• Work to be completed
Beneath this line are the data; copy exactly the part of them that opens with the line containing "reference: REF54775 -> REF55775" and closes with the line containing "total: 3943.40 -> 4223.75", and only that part.
- Opening Delimiter -
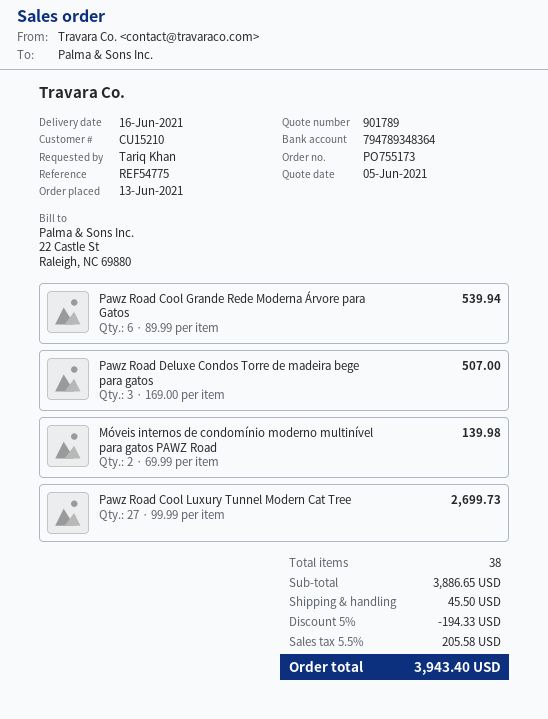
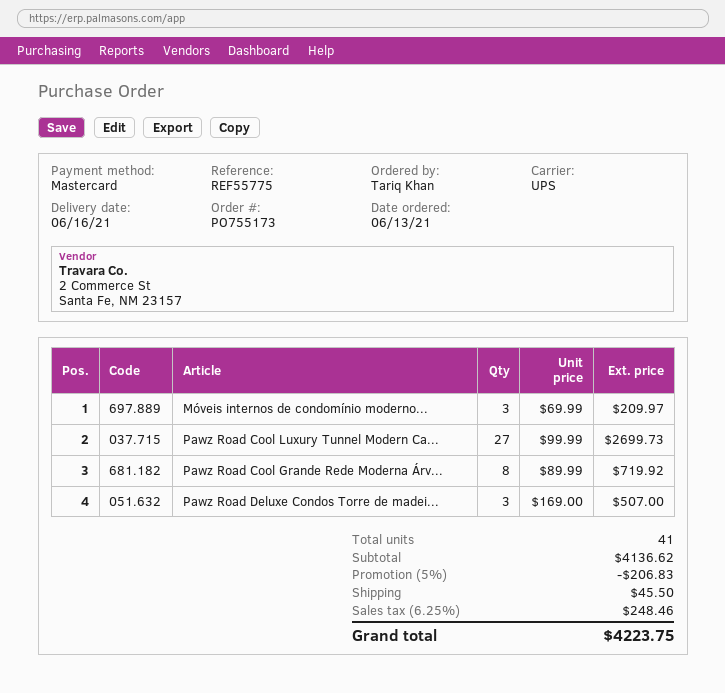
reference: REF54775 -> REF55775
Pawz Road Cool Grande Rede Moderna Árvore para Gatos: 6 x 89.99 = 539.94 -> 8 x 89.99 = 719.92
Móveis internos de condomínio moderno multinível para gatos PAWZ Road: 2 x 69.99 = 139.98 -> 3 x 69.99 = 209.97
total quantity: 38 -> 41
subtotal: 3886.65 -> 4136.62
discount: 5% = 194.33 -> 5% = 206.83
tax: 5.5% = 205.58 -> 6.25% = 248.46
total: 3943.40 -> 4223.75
- Closing Delimiter -
- Opening Delimiter -
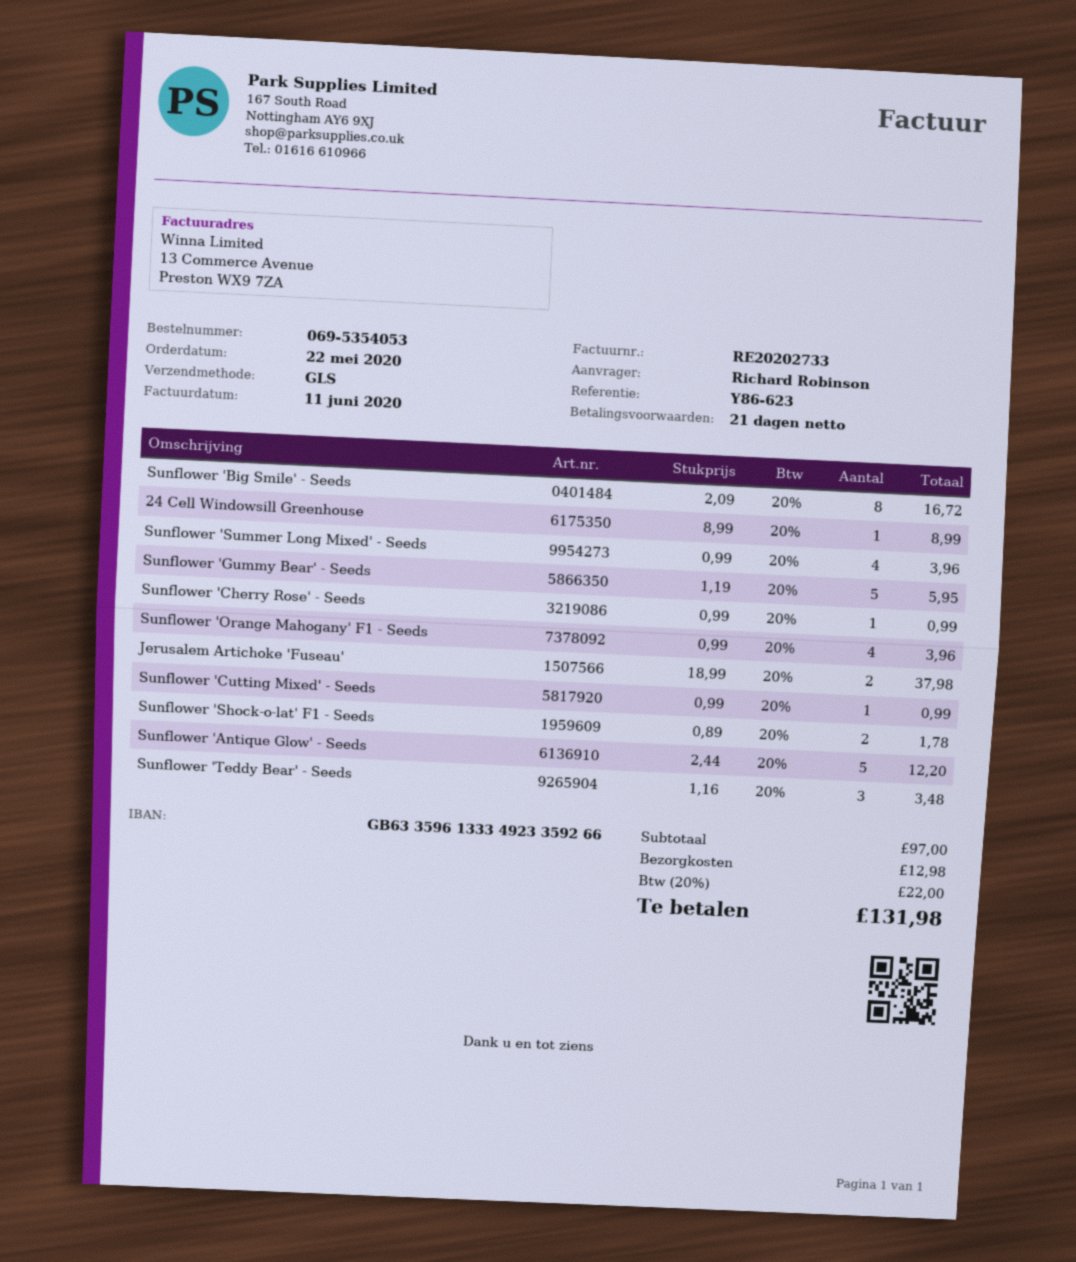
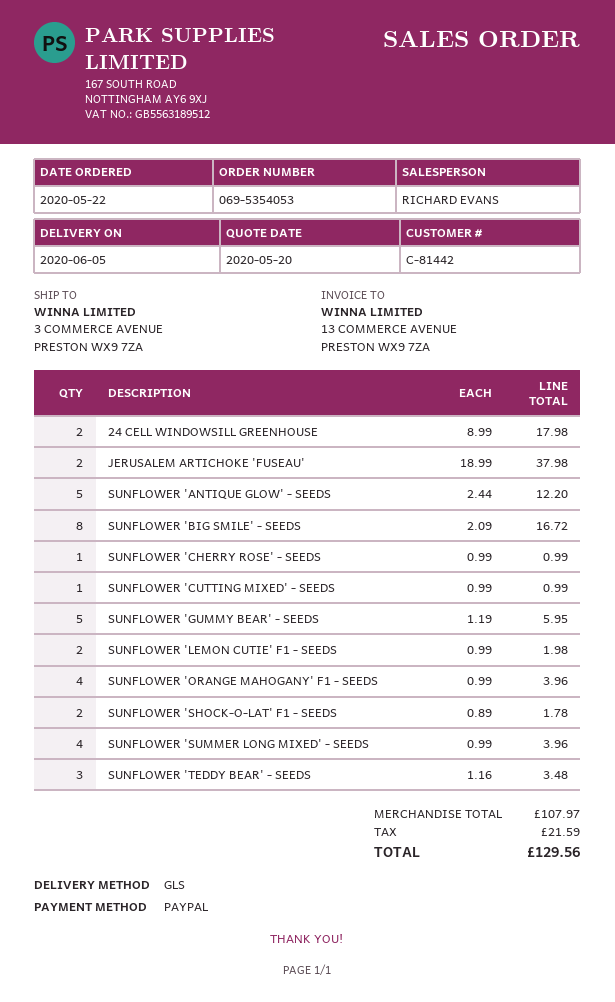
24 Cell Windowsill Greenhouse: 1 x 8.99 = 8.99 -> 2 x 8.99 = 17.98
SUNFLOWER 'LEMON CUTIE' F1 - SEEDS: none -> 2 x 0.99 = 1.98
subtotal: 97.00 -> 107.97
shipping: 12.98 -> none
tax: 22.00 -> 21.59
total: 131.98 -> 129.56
- Closing Delimiter -
• Task result
reference: REF54775 -> REF55775
Pawz Road Cool Grande Rede Moderna Árvore para Gatos: 6 x 89.99 = 539.94 -> 8 x 89.99 = 719.92
Móveis internos de condomínio moderno multinível para gatos PAWZ Road: 2 x 69.99 = 139.98 -> 3 x 69.99 = 209.97
total quantity: 38 -> 41
subtotal: 3886.65 -> 4136.62
discount: 5% = 194.33 -> 5% = 206.83
tax: 5.5% = 205.58 -> 6.25% = 248.46
total: 3943.40 -> 4223.75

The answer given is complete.